Ce que la division du travail met en présence ce sont des fonctions, des manières d’agir définies, qui se répètent identiques à elles-mêmes et qui finissent par établir des droits et des devoirs. Les individus viennent remplir ou occuper ces fonctions.
On peut dire que les règles qui encadrent les actions sociales ne créent pas l’état de dépendance mutuelle entre les fonctions. Elles ne font qu’exprimer de manière objective et bien définie les dépendances qui leur préexistent.
Ainsi, des règles se forment et leur nombre s’accroît au fur et à mesure que le travail social se divise. Ces règles, E. Durkheim les enveloppe sous le nom de « morale ». Elles font de la solidarité quelque chose de permanent.
Justice des règles
Mais l’existence de règles ne suffit pas pour créer une solidarité durable. Pour y parvenir, il faut en premier lieu des règles justes.
Dans toutes les sociétés, les objets d’échange ont des valeurs déterminées que Durkheim appelle valeurs sociales. La valeur sociale représente la quantité de travail utile que contient une marchandise ou un service.
Par là, le sociologue entend non le travail intégral que la chose a pu coûter, mais la part de ce travail qui est susceptible de produire des effets sociaux utiles.
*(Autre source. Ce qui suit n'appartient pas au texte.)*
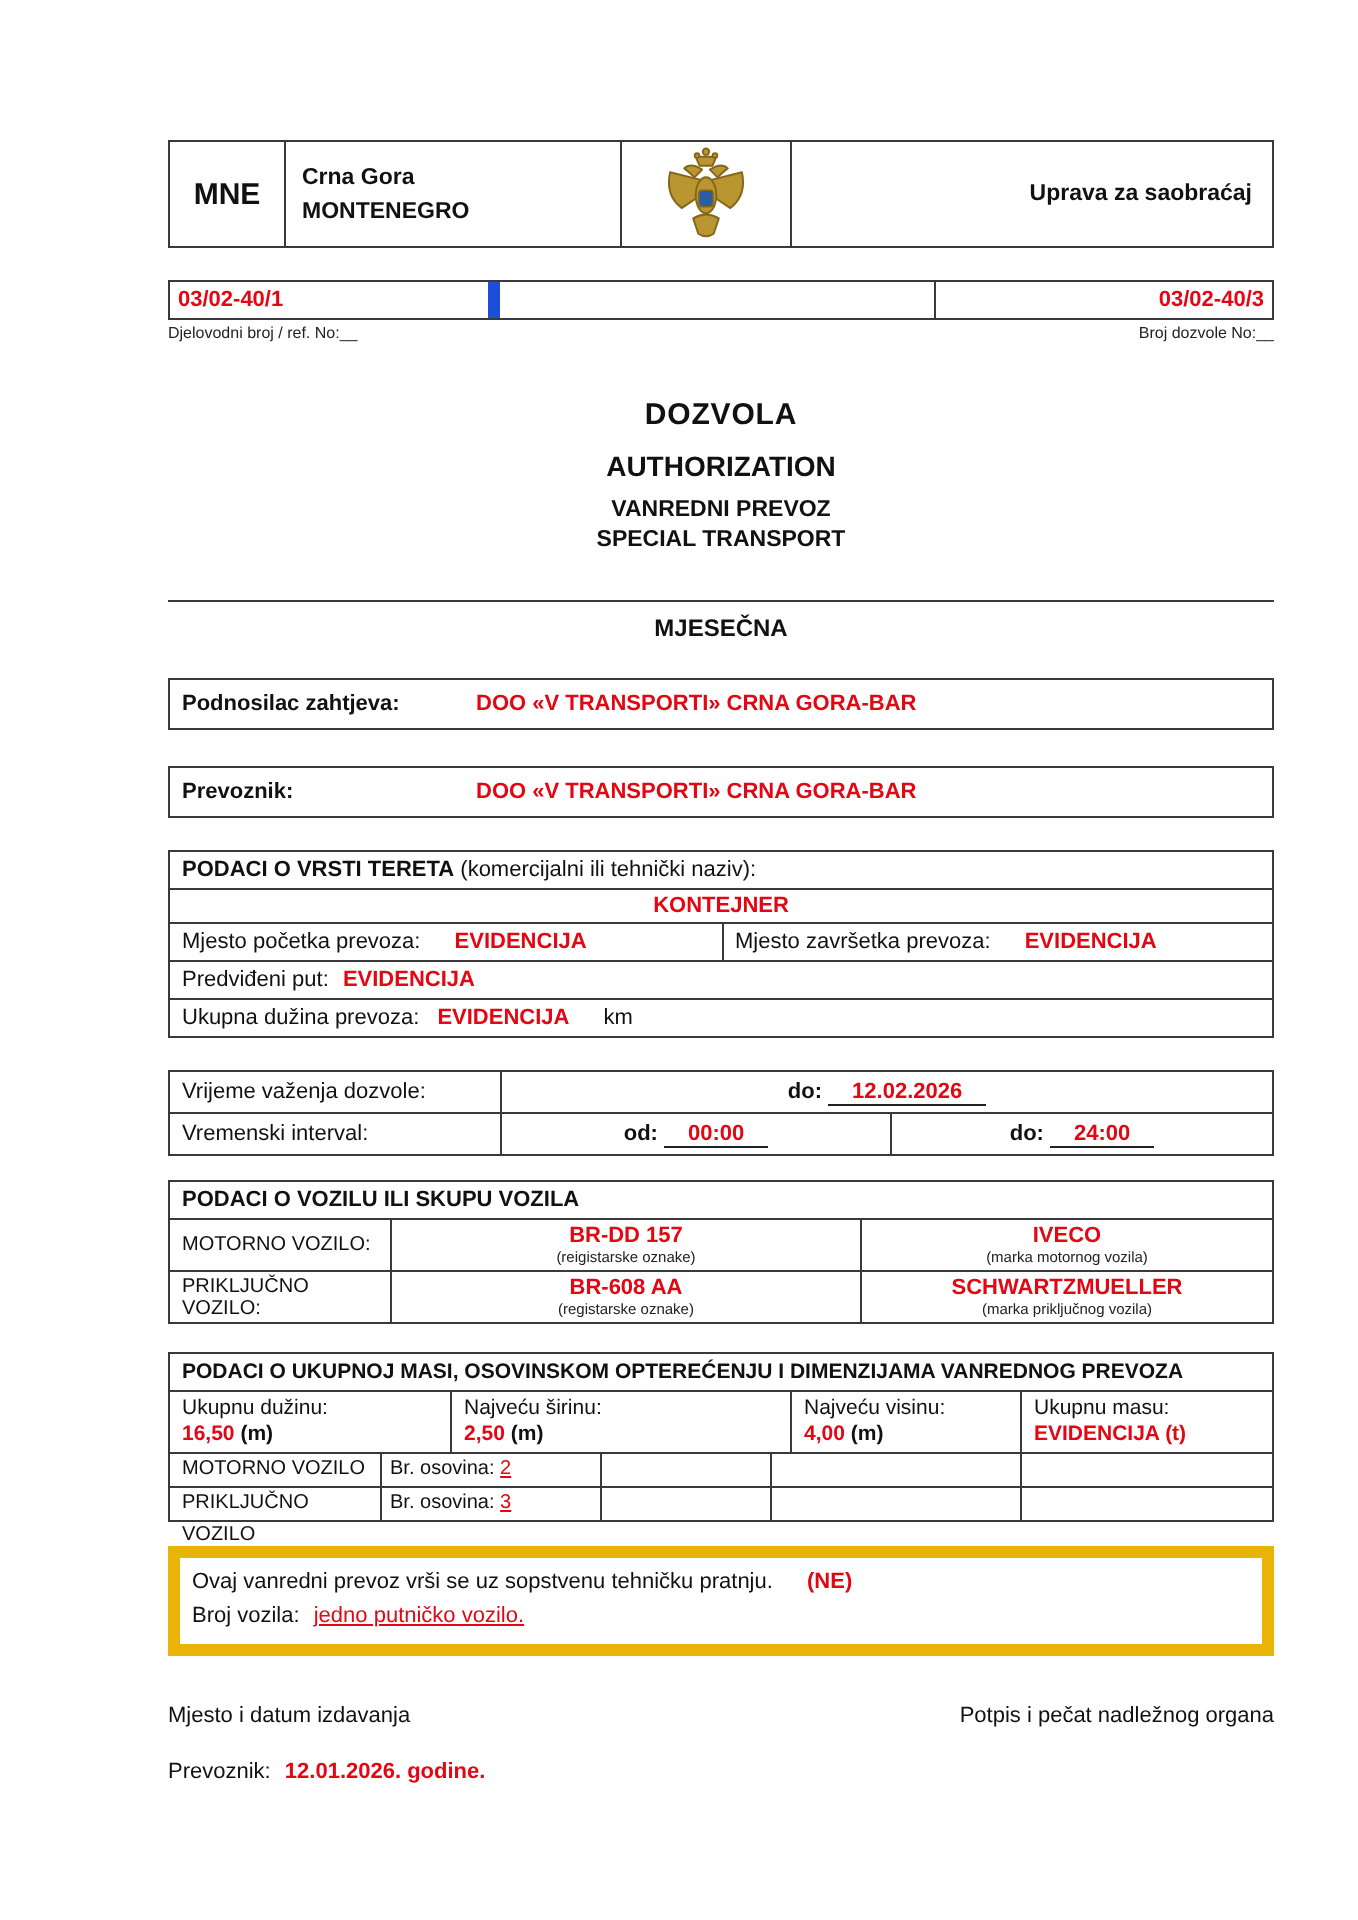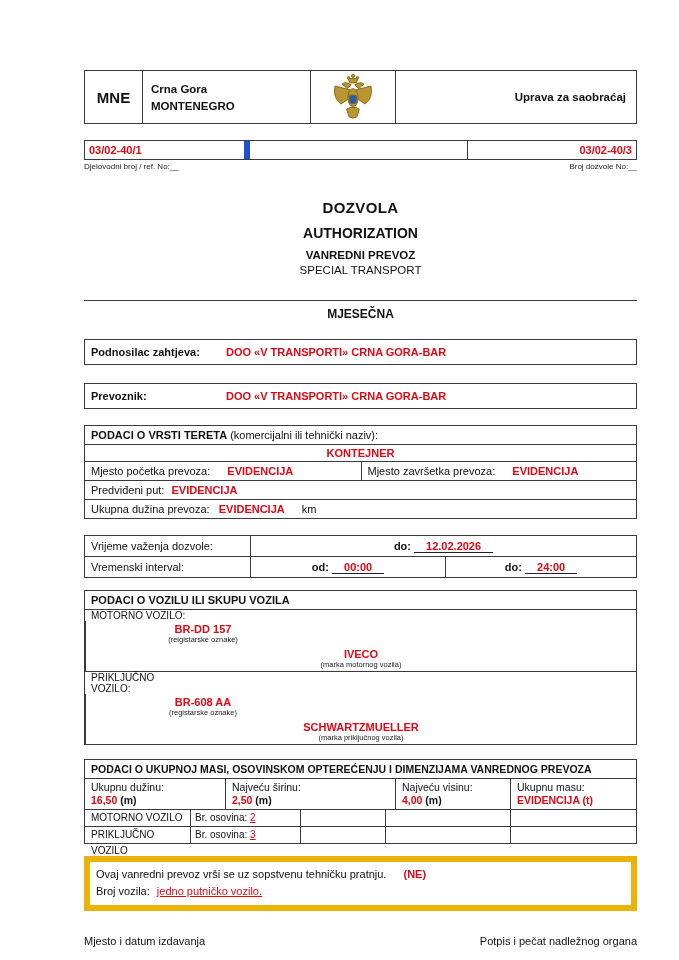"SPECIAL TRANSPORT" .t4 { font-weight: normal -> bold }
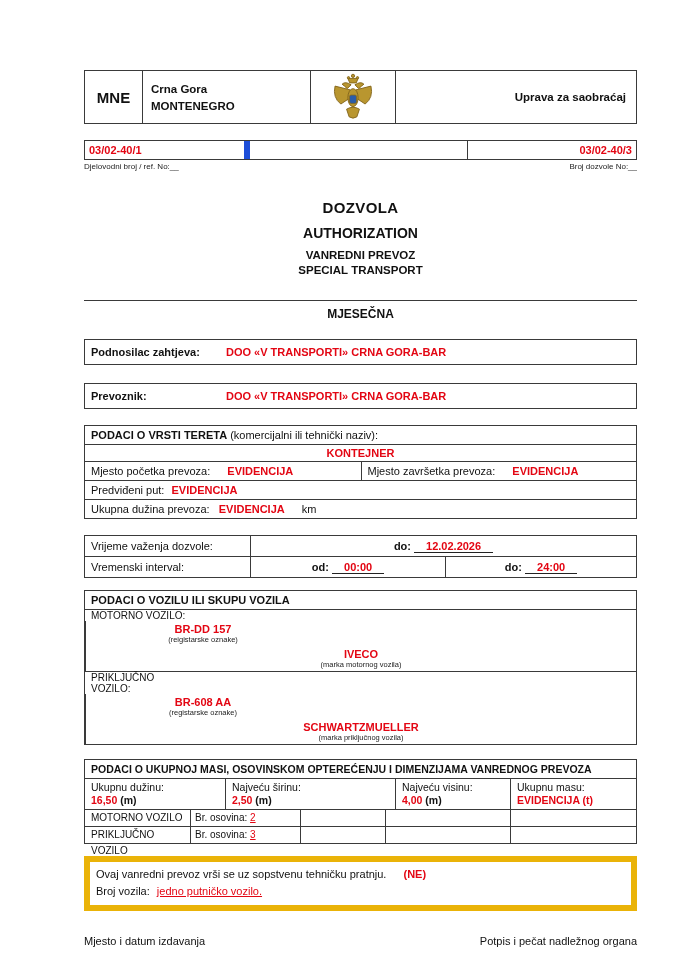"DOO «V TRANSPORTI» CRNA GORA-BAR" .kv-value { margin-left: 5px -> 17px }
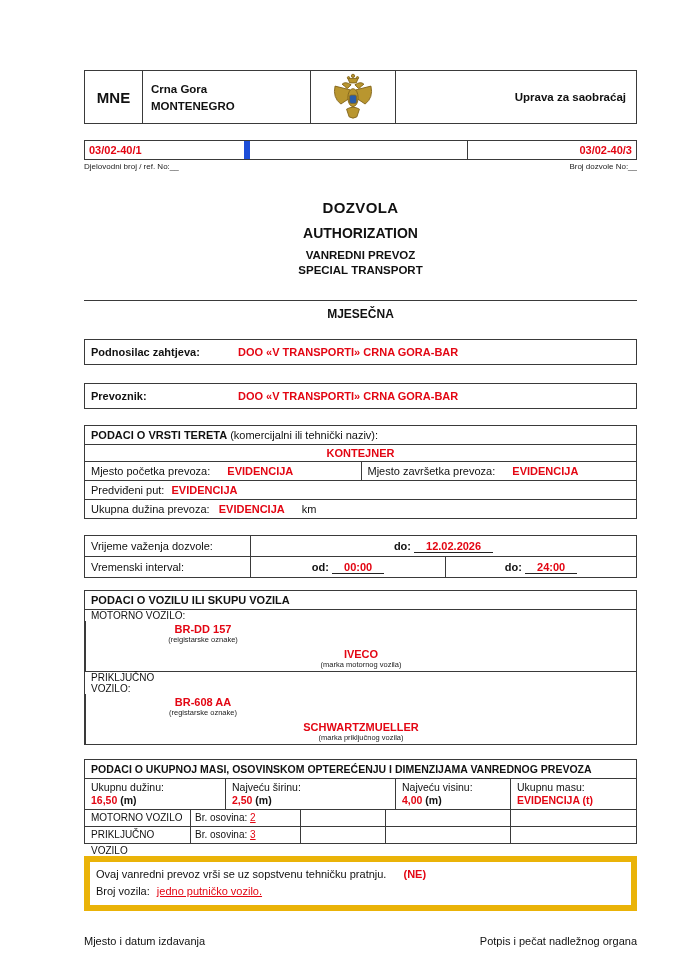"MOTORNO VOZILO:" .veh-row { flex-direction: column -> none }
On pourrait compléter en disant que ces effets sociaux utiles ne peuvent être définis que démocratiquement.
Il en découle que les règles qui encadrent les échanges ne sont pleinement consenties que si les biens échangés ont une valeur sociale équivalente.
Dans ces conditions, en effet, chacun reçoit la chose qu’il désire et livre celle qu’il donne en retour pour ce que l’une et l’autre valent.
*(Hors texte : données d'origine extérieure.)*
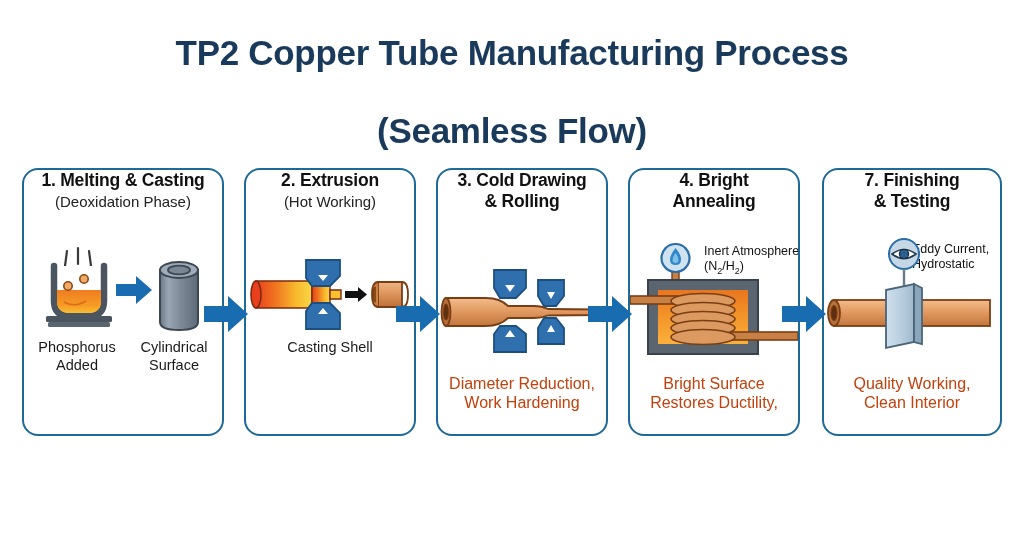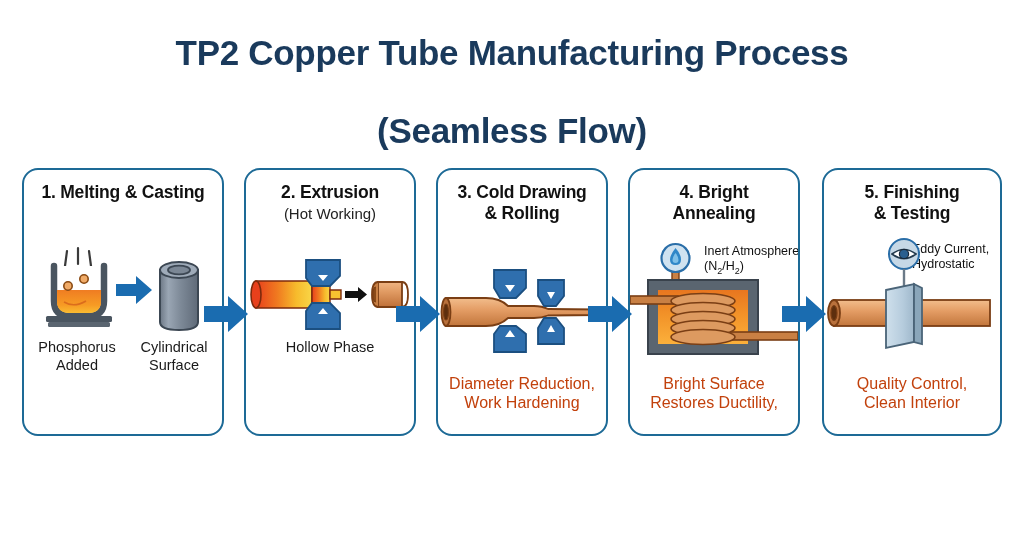"1. Melting & Casting" .p-head { padding-top: 12px -> none }
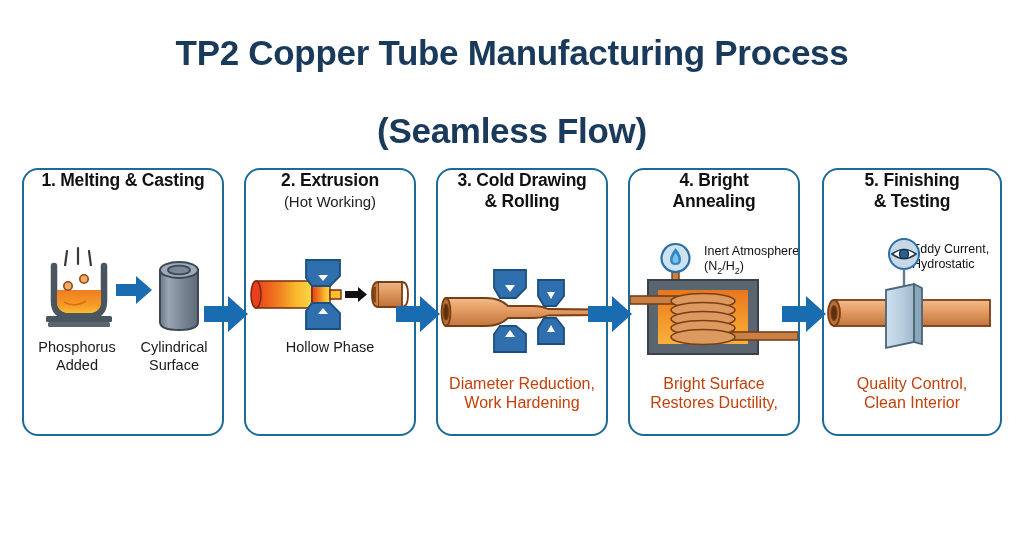"5. Finishing" div.p-title { text: 5 -> 7 }
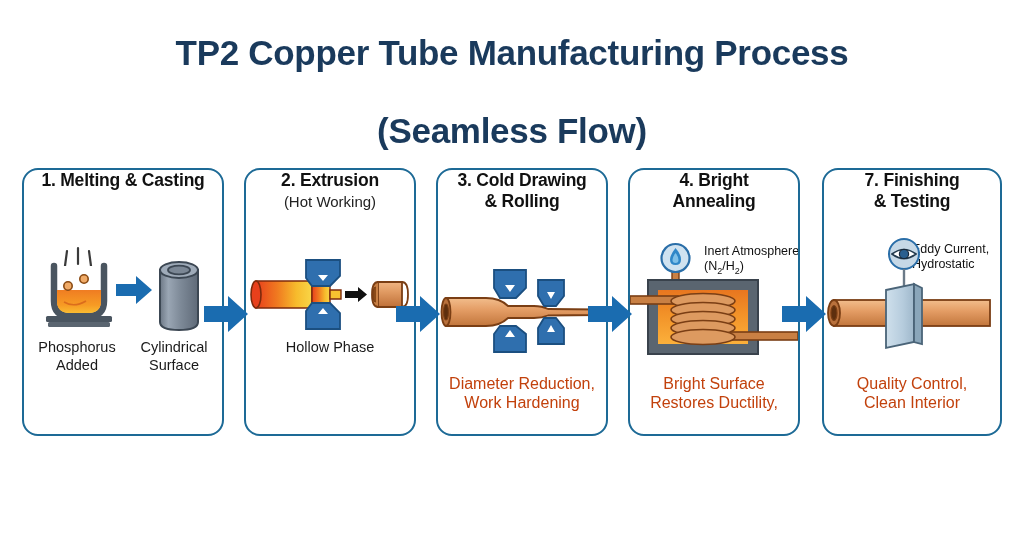"(Deoxidation Phase)" div.p-sub { html: none -> <div>(Deoxidation Phase)</div> }
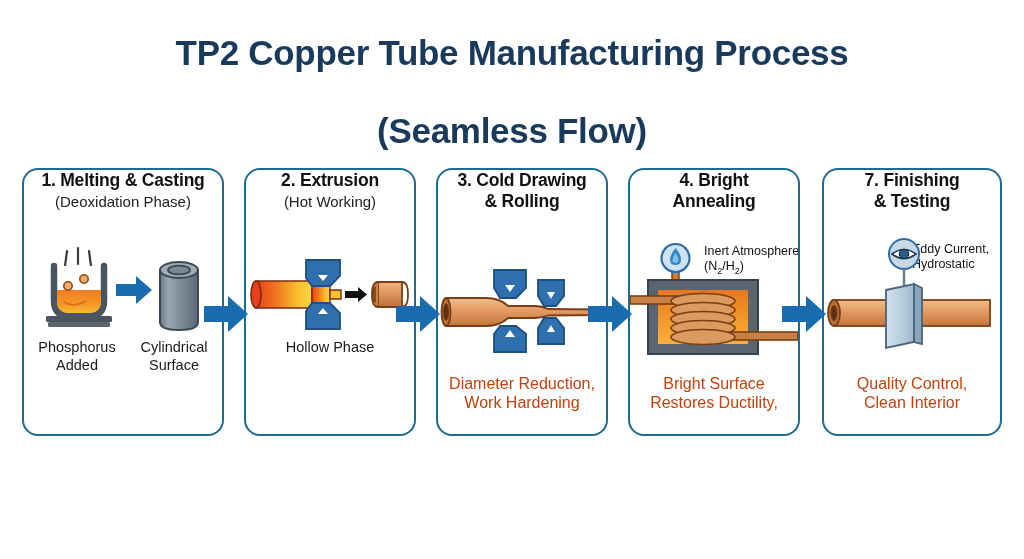"Hollow Phase" div { text: Hollow Phase -> Casting Shell }
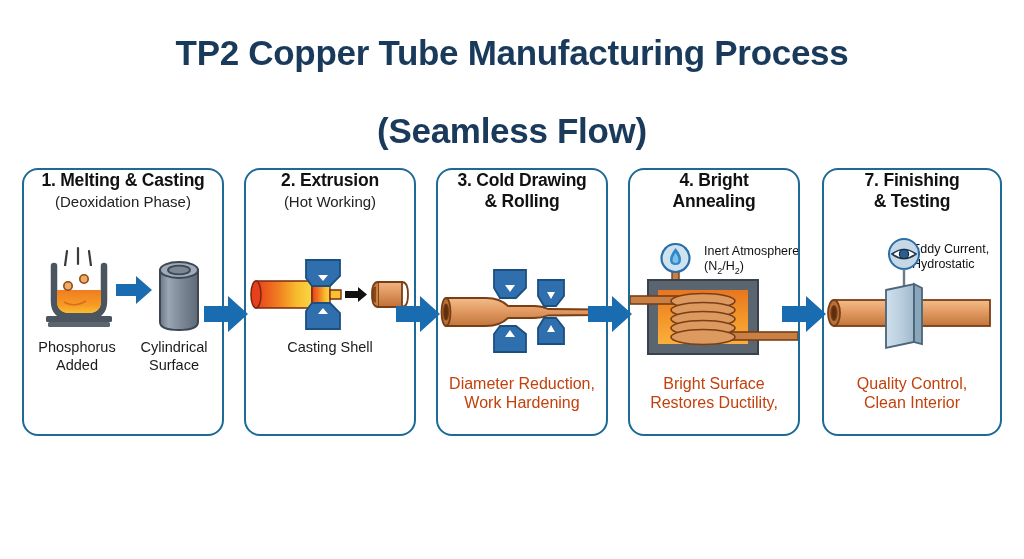"Quality Control," div { text: Control -> Working }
E. Durkheim propose d’élargir cette procédure appréciative au marché du travail. Il souligne la contradiction qui existe entre l’aspiration croissante à l’égalité chez les citoyens et le fait que la division du travail implique une inégalité croissante entre les différentes activités professionnelles.
Un progrès consisterait dans une organisation où la valeur sociale d’une fonction ou d’une activité ne serait pas exagérée dans le sens de sa valorisation ou de sa dévalorisation.
En outre, afin que la division du travail produise de la solidarité, il ne suffit pas que chacun ait sa tâche déterminée. Il faut encore que cette tâche lui convienne. Si la distribution des fonctions ne correspond plus au développement des aspirations ou à la distribution des compétences au sein de la société, alors les individus ressentent comme une contrainte les activités qui leur sont assignées.
Respect de l’individu
Si on considère que le respect de l’individu est devenu une valeur incontournable alors les règles morales ne doivent pas l’étouffer. Si la morale doit attacher la personne à autre chose qu’à elle-même, elle ne doit pas pour autant l’enchaîner jusqu’à l’immobiliser.
Les règles ne doivent pas exercer une force contraignante au point d’interdire le libre examen, leur mise en question et éventuellement leur modification.
De plus, les règles morales ne doivent pas attacher les activités des hommes à des fins qui ne les touchent pas directement. Elles ne doivent pas faire d’eux les serviteurs de puissances idéales, qu’il s’agisse de la nation, du marché ou de toute autre catégorie, dans la mesure où ces dernières seraient mobilisées pour poursuivre des fins indépendantes des intérêts humains.
E. Durkheim qui est mû par une aspiration à améliorer le monde de manière radicale écrit dans la conclusion de la Division du travail social, qu’un idéal n’est pas plus élevé parce qu’il est plus transcendant, mais parce qu’il ouvre de vastes perspectives. Ce qui est important, c’est qu’il pousse les êtres humains à s’engager dans l’édification d’une société où chaque individu occupera la place qu’il mérite et concourra au bien de tous les autres.